Problem description. Given the records below, would you repeat exactly the lines that begin at the one containing "-14,8 +14,8 @@" and end at the one containing "border-top:1px solid #101212;border-bottom:3px", inclusive?

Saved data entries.

- Opening Delimiter -

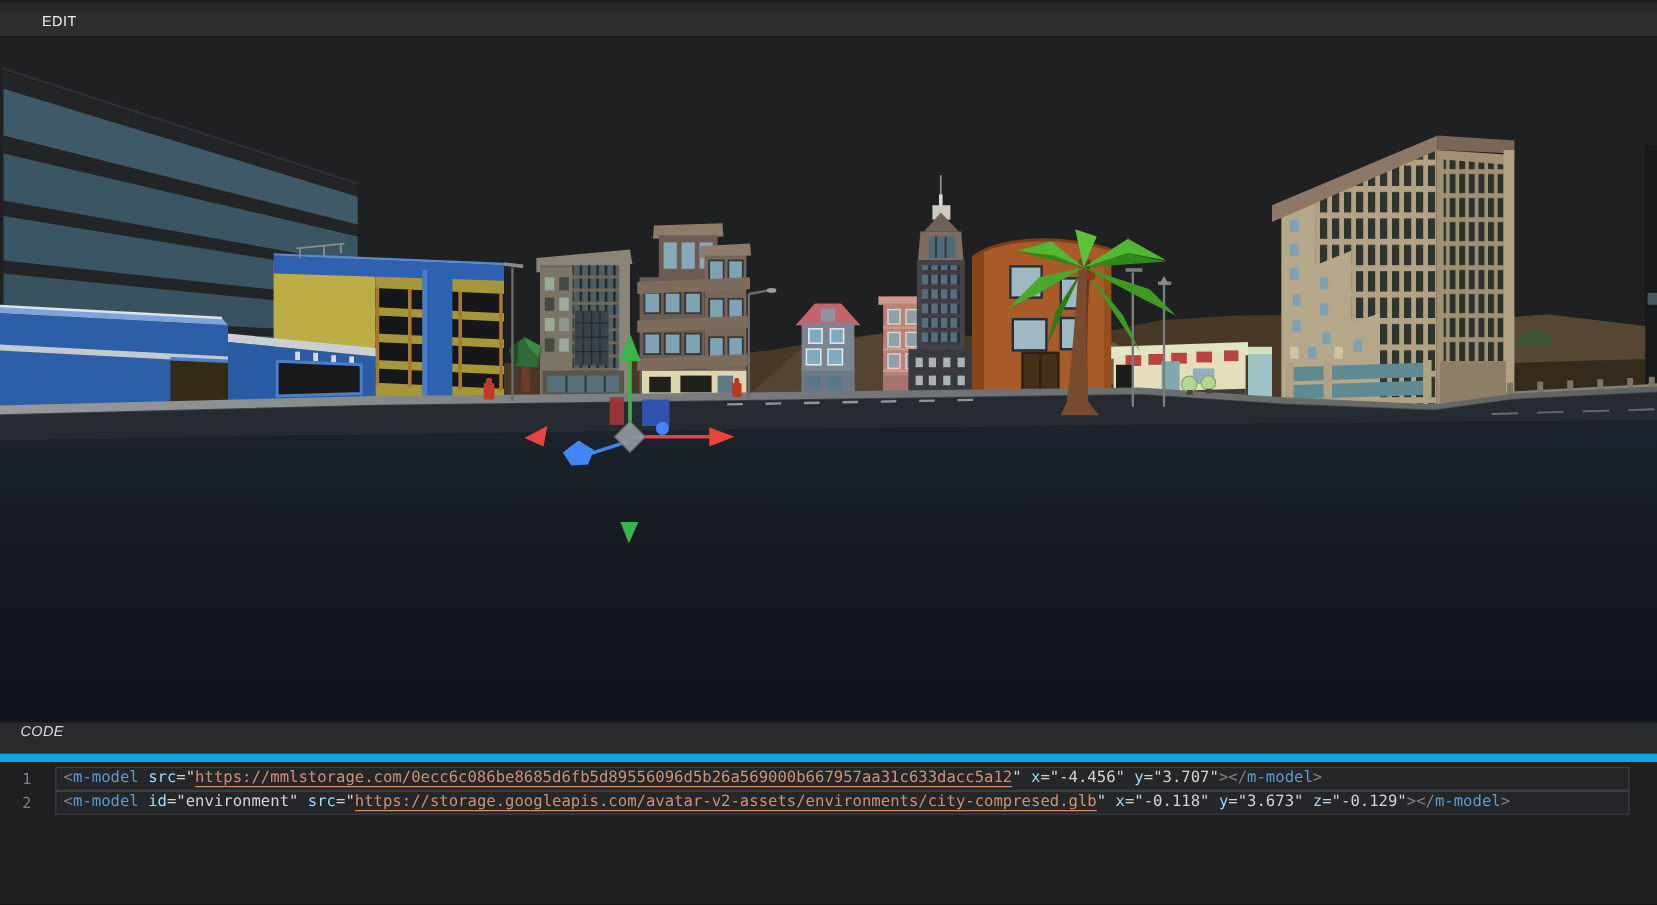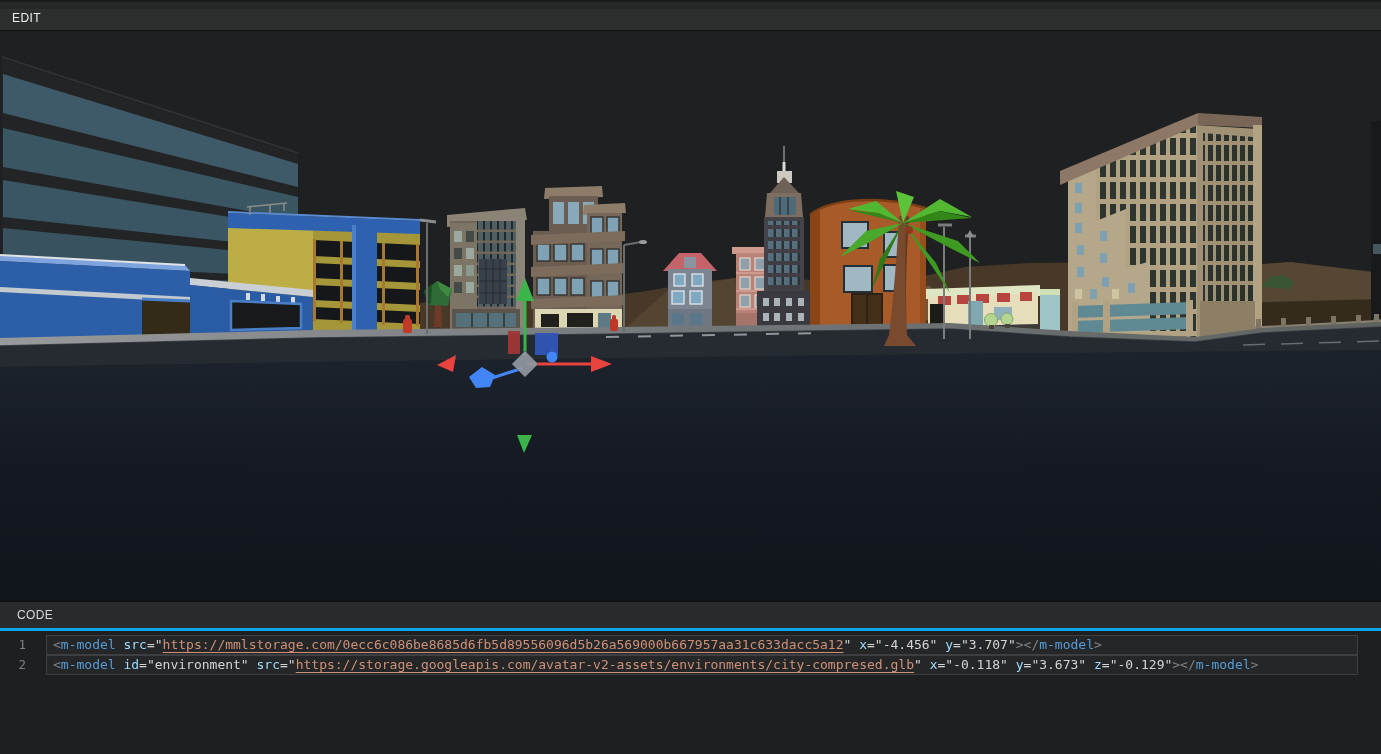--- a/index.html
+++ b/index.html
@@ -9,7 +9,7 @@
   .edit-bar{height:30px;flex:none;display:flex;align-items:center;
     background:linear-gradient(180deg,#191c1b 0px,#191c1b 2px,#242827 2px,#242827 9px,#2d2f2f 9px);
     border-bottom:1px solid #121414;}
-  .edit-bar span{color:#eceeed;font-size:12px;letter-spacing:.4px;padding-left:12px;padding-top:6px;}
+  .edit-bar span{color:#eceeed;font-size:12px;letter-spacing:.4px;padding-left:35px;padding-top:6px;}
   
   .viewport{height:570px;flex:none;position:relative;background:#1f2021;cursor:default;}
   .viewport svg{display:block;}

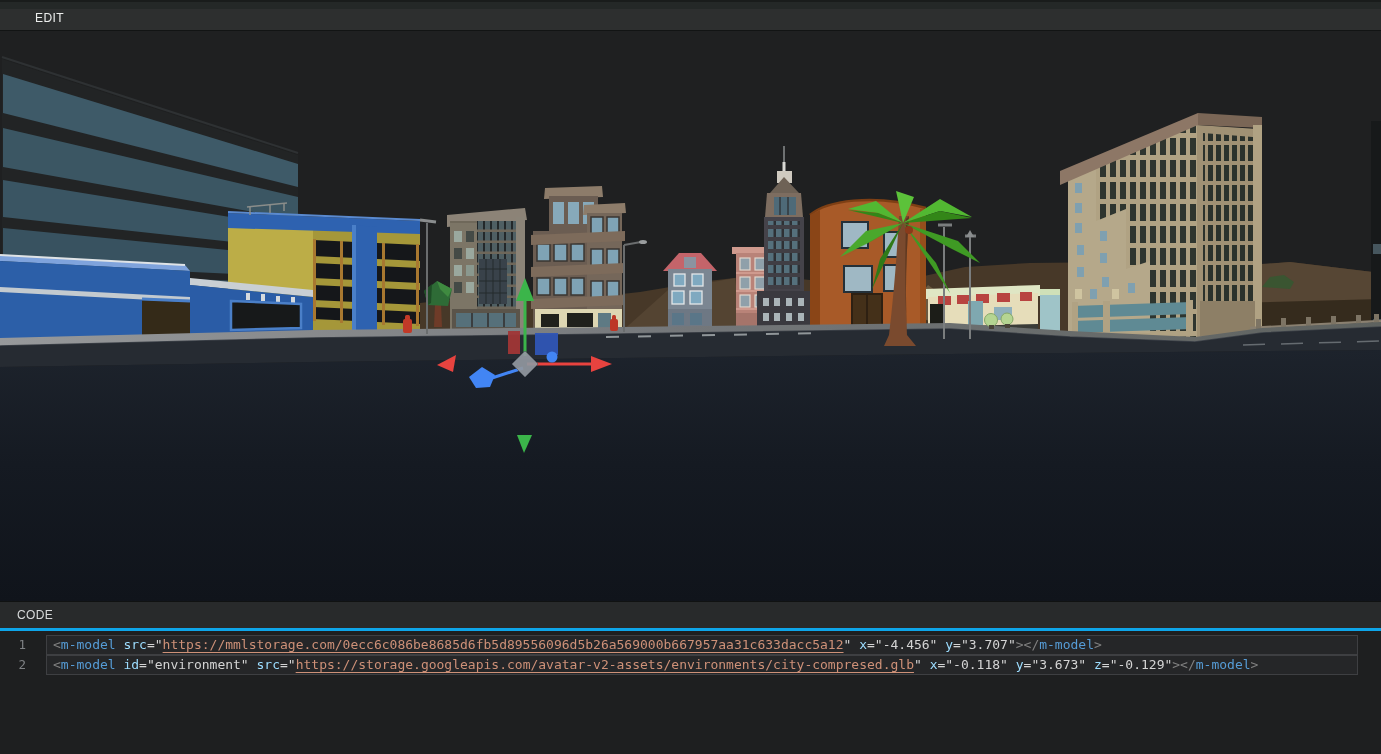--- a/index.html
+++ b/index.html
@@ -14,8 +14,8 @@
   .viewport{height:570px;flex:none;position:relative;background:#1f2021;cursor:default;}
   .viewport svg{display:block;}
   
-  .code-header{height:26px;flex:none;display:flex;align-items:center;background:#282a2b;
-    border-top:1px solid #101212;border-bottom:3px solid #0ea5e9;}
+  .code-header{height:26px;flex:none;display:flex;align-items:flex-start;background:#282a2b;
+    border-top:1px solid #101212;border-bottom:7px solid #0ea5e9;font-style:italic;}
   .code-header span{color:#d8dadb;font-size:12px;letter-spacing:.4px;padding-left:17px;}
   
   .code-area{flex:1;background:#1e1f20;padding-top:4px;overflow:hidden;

- Closing Delimiter -

Result of this task.
@@ -14,8 +14,8 @@
   .viewport{height:570px;flex:none;position:relative;background:#1f2021;cursor:default;}
   .viewport svg{display:block;}
   
-  .code-header{height:26px;flex:none;display:flex;align-items:center;background:#282a2b;
-    border-top:1px solid #101212;border-bottom:3px solid #0ea5e9;}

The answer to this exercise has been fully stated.